→ Work instruction
In the entries below, every line with the string "inline" is to be reported.

→ Records from a data collection
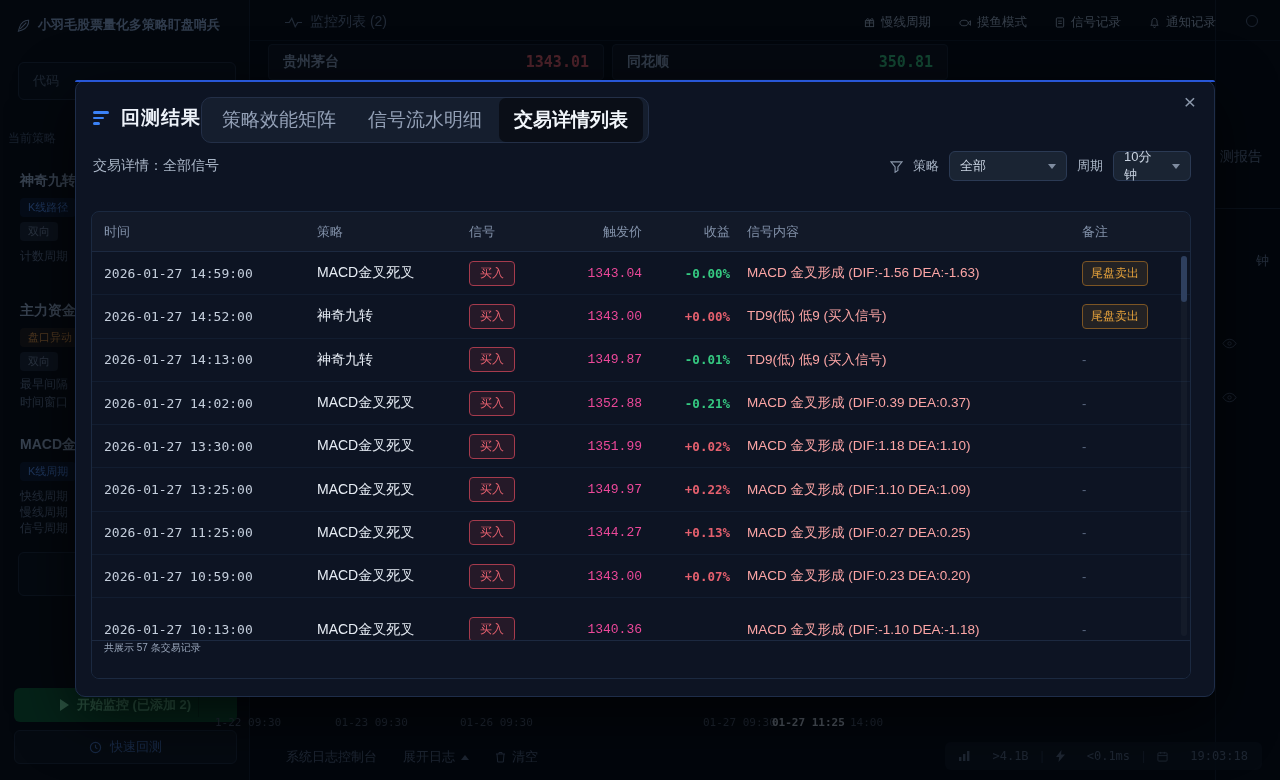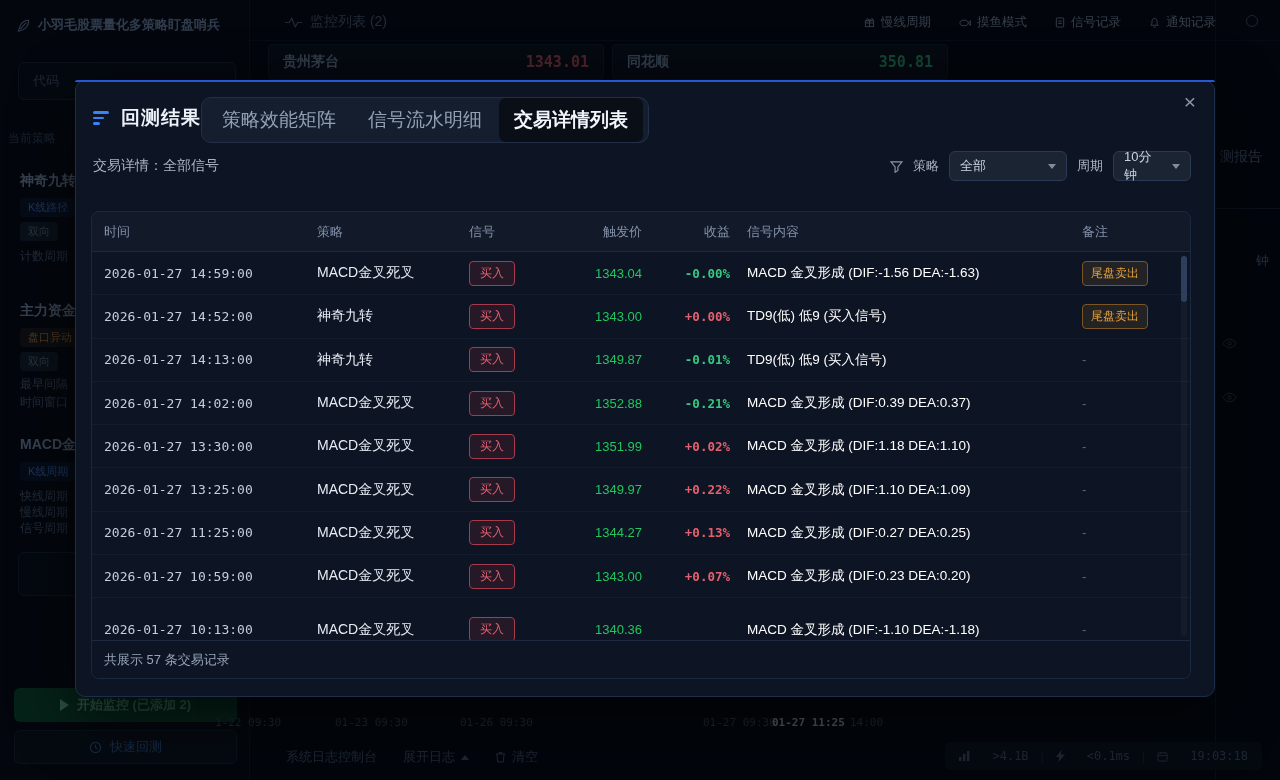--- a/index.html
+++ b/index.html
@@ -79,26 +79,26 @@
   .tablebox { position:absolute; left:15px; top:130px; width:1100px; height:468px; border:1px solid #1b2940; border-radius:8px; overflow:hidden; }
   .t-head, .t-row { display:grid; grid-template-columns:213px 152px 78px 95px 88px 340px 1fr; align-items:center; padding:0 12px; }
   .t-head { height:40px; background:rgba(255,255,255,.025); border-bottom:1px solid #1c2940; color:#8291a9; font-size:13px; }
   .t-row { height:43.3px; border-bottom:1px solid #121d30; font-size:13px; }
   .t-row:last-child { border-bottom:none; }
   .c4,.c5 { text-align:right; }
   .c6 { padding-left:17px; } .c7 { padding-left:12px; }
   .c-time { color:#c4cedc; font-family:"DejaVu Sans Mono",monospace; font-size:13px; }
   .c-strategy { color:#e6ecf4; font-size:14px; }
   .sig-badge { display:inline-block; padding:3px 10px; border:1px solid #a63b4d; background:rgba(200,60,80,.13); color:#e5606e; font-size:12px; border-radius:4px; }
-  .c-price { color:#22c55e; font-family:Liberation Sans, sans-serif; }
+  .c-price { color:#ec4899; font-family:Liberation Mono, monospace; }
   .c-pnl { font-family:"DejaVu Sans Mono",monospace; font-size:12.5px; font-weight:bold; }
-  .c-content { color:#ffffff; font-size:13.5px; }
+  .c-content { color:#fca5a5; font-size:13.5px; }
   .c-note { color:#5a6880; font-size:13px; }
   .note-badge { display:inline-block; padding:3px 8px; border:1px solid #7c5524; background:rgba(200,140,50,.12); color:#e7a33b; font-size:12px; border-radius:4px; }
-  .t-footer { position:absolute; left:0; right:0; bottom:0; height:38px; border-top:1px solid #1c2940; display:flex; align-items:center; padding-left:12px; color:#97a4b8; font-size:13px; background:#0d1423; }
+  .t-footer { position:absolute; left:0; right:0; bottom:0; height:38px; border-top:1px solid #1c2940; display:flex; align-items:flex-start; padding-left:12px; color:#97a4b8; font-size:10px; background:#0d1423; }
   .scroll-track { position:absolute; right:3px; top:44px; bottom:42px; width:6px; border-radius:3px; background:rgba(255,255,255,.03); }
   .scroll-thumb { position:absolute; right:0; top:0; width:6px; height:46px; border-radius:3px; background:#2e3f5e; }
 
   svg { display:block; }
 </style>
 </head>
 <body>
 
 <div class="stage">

* * *

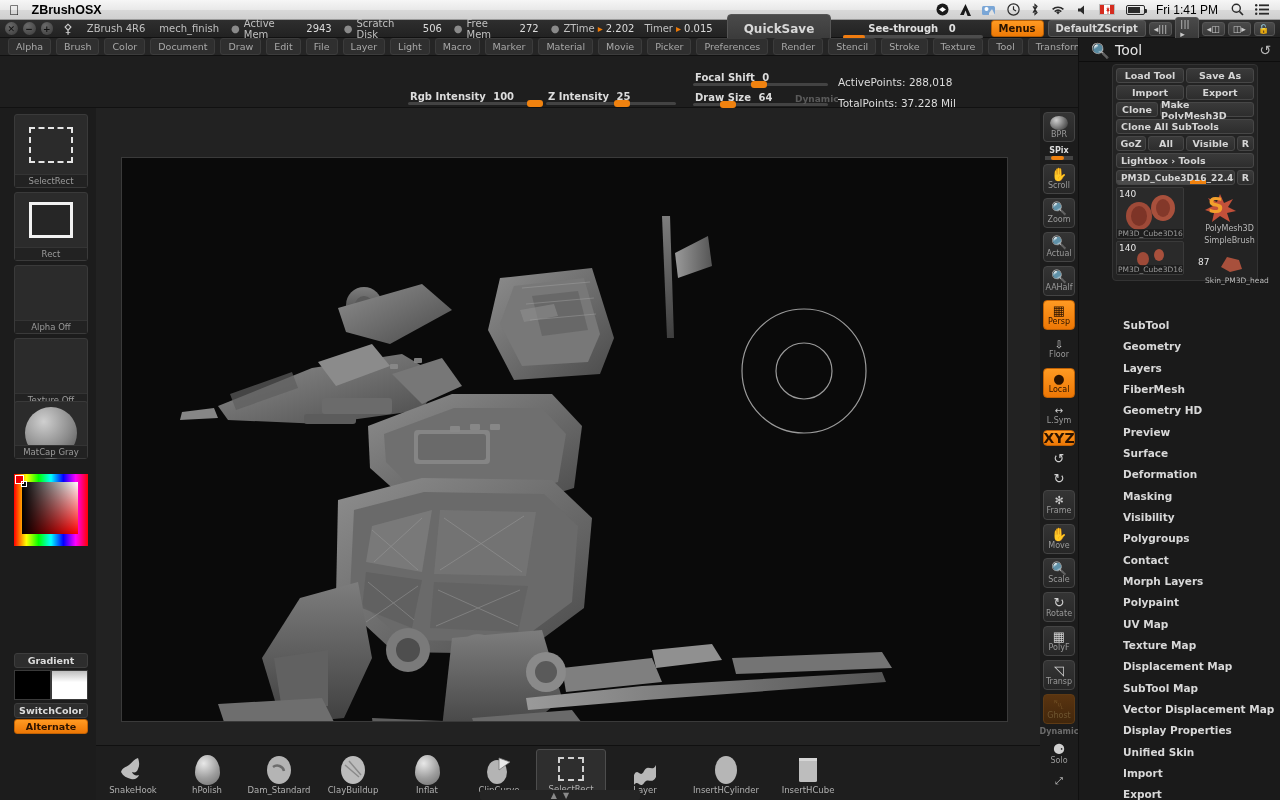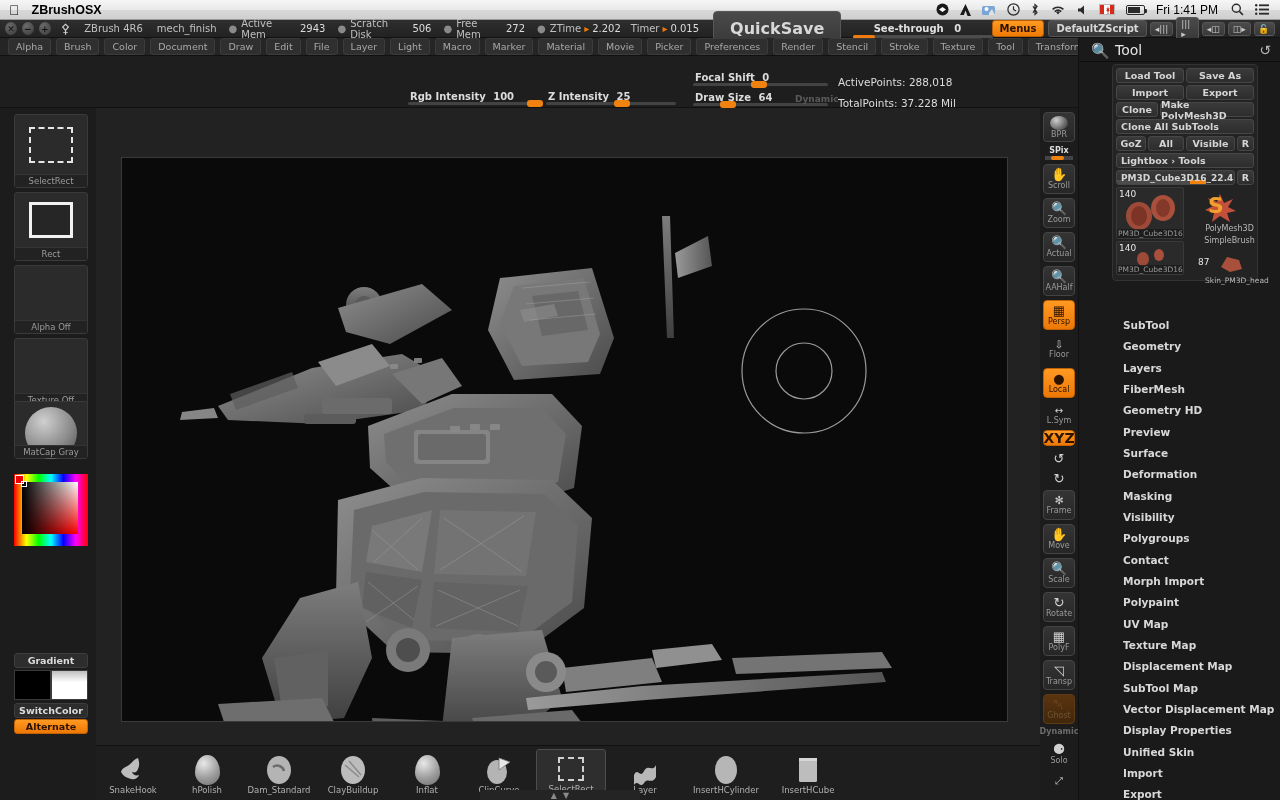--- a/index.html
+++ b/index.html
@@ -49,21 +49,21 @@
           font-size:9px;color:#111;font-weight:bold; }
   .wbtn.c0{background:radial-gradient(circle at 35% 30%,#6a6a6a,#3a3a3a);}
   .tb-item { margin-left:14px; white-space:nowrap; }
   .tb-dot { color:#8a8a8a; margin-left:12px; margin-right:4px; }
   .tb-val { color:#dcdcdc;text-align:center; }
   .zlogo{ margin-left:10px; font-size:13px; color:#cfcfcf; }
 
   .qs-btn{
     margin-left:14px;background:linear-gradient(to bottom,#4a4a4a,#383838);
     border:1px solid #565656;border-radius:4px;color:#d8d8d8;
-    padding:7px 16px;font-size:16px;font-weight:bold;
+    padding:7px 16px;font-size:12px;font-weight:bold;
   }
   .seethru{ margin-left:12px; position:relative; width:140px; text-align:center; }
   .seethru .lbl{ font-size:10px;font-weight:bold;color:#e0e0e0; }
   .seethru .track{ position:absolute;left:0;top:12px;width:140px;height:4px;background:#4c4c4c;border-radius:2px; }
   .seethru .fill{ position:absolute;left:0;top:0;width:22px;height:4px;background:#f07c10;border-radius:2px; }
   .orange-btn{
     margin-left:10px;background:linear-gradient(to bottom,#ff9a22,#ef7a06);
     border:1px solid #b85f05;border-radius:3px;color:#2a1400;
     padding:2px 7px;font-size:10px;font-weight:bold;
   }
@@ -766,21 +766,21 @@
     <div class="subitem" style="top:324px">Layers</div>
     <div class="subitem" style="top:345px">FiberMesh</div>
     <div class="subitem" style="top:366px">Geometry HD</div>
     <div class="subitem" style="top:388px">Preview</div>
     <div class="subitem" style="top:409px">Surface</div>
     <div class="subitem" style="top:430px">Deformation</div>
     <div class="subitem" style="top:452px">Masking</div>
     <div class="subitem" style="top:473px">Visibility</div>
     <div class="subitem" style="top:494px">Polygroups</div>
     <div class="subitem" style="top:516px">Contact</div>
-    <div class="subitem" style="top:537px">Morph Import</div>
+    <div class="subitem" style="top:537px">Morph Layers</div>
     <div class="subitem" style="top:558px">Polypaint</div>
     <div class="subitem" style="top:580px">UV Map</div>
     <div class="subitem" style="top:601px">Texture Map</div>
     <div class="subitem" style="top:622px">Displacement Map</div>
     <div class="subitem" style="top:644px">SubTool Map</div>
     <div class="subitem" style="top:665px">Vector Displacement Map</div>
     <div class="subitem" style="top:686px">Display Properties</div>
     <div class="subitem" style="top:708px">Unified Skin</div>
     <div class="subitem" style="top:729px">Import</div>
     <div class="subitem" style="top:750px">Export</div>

...

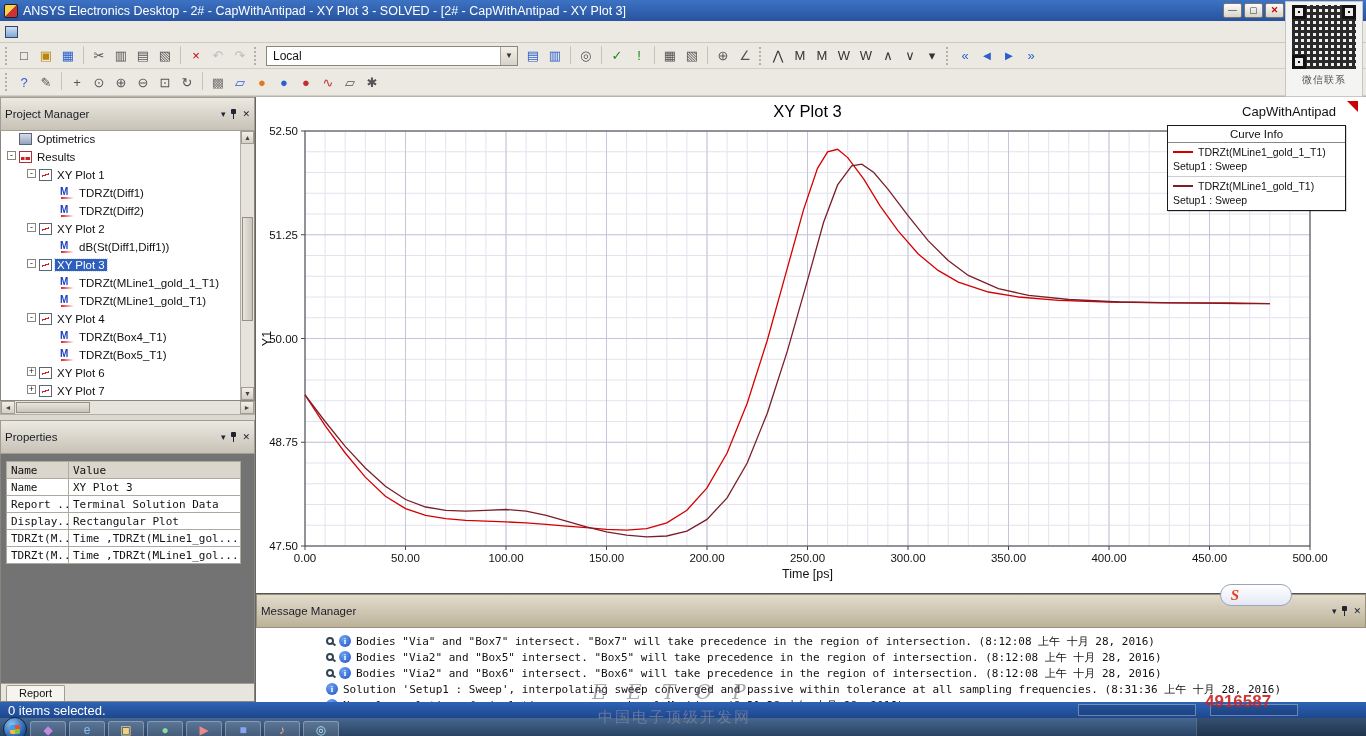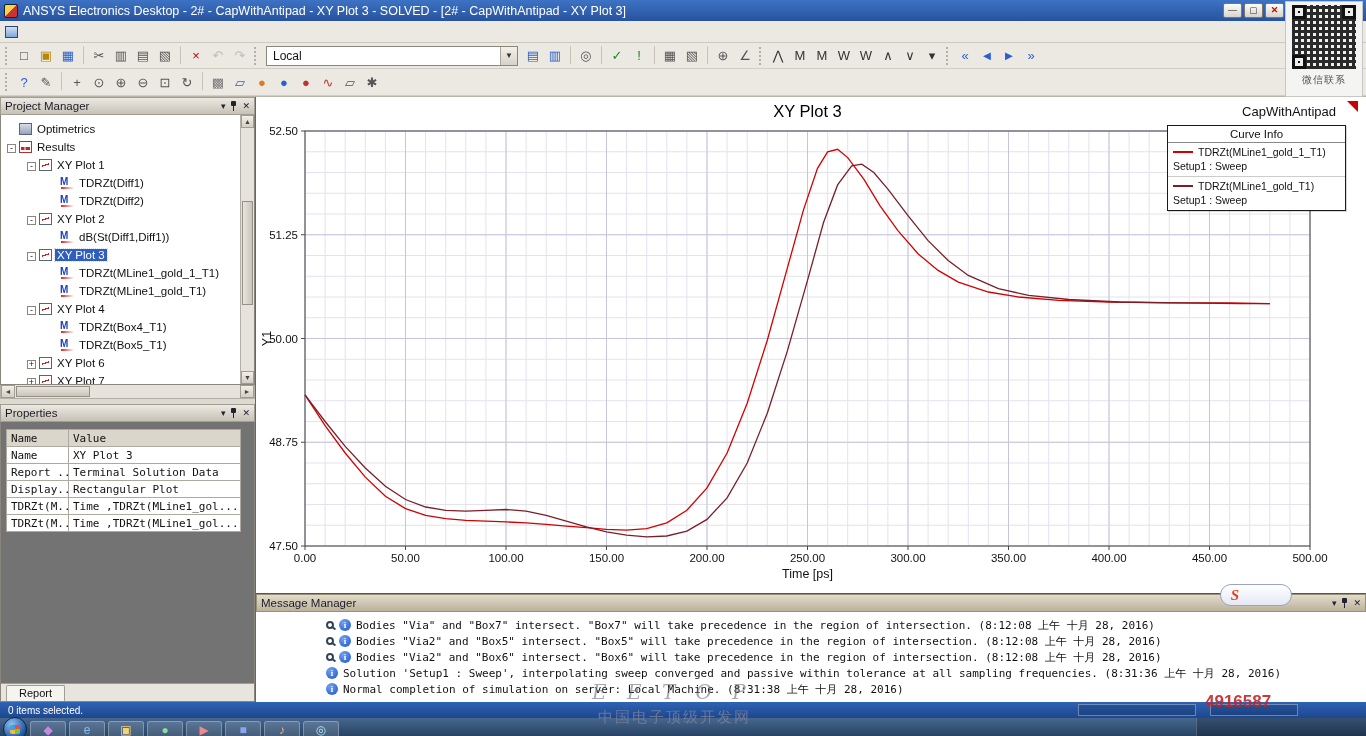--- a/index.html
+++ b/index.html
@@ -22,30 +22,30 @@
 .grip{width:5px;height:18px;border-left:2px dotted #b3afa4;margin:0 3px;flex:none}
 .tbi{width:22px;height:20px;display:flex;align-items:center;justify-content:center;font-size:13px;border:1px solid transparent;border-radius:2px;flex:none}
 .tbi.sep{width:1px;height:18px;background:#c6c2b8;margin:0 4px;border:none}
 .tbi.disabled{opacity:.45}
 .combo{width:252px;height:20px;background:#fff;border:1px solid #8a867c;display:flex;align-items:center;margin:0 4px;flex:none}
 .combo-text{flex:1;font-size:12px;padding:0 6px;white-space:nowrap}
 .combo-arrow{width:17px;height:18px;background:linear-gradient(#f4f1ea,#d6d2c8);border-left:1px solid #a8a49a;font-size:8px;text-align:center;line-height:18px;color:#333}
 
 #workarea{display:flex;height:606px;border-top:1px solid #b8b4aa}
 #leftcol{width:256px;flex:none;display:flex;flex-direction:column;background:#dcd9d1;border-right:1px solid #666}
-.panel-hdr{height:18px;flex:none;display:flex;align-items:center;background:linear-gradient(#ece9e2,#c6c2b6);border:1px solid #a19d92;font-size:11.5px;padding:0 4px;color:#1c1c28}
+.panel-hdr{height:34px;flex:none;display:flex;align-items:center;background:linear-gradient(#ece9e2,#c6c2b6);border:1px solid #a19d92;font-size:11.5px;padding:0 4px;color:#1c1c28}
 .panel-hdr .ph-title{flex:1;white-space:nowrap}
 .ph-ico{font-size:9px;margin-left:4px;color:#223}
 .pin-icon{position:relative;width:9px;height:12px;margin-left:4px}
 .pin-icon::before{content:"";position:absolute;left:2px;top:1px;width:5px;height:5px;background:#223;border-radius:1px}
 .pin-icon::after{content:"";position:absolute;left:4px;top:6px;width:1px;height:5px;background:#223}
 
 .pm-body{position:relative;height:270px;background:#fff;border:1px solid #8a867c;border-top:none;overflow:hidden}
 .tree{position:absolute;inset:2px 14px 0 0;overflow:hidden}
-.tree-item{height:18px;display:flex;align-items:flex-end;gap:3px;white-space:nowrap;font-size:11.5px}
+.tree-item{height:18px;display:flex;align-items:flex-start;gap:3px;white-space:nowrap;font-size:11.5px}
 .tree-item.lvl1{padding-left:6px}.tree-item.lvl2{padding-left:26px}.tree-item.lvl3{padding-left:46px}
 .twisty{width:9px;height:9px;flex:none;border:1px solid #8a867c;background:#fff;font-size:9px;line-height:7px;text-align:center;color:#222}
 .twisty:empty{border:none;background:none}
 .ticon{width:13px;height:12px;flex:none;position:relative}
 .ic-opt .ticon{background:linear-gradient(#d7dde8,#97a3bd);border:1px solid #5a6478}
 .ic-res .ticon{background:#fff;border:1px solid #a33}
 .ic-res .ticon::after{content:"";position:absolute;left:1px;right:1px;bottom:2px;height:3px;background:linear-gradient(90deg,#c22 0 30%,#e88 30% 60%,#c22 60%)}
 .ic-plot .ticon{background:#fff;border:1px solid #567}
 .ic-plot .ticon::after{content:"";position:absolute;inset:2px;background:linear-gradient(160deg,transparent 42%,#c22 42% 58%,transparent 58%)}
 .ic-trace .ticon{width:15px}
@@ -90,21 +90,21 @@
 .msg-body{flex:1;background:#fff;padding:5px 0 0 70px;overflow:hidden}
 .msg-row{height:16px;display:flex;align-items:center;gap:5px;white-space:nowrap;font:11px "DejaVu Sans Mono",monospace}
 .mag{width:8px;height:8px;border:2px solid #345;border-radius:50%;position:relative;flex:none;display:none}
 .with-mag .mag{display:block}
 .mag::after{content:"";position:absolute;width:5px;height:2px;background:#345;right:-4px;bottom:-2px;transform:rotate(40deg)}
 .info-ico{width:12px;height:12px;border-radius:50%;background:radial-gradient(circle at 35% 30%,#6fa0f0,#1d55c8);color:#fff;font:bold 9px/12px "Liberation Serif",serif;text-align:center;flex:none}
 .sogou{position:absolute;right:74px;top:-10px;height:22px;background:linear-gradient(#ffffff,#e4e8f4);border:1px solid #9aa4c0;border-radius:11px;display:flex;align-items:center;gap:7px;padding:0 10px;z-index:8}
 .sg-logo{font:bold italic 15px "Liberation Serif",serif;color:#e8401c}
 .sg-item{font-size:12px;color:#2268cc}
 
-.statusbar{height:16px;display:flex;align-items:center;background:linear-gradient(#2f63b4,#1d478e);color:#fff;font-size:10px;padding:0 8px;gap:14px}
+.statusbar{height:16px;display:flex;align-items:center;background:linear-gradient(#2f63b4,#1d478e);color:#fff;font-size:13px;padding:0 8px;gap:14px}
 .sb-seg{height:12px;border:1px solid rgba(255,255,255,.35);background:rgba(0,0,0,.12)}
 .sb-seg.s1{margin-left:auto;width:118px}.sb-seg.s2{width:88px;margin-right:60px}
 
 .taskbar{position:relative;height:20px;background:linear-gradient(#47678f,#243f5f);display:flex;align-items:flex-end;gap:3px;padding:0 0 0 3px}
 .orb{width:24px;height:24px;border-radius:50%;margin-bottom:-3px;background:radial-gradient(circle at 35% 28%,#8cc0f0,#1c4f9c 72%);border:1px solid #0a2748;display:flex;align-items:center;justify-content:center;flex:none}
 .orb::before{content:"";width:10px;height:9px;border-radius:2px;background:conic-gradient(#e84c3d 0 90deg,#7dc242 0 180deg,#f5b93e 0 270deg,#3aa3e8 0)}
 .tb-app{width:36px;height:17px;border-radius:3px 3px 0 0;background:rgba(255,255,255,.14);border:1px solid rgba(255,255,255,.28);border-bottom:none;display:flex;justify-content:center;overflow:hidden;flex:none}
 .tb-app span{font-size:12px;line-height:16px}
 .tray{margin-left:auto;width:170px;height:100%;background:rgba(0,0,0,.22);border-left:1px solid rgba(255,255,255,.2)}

→ Written response
   .sig-badge { display:inline-block; padding:3px 10px; border:1px solid #a63b4d; background:rgba(200,60,80,.13); color:#e5606e; font-size:12px; border-radius:4px; }
   .note-badge { display:inline-block; padding:3px 8px; border:1px solid #7c5524; background:rgba(200,140,50,.12); color:#e7a33b; font-size:12px; border-radius:4px; }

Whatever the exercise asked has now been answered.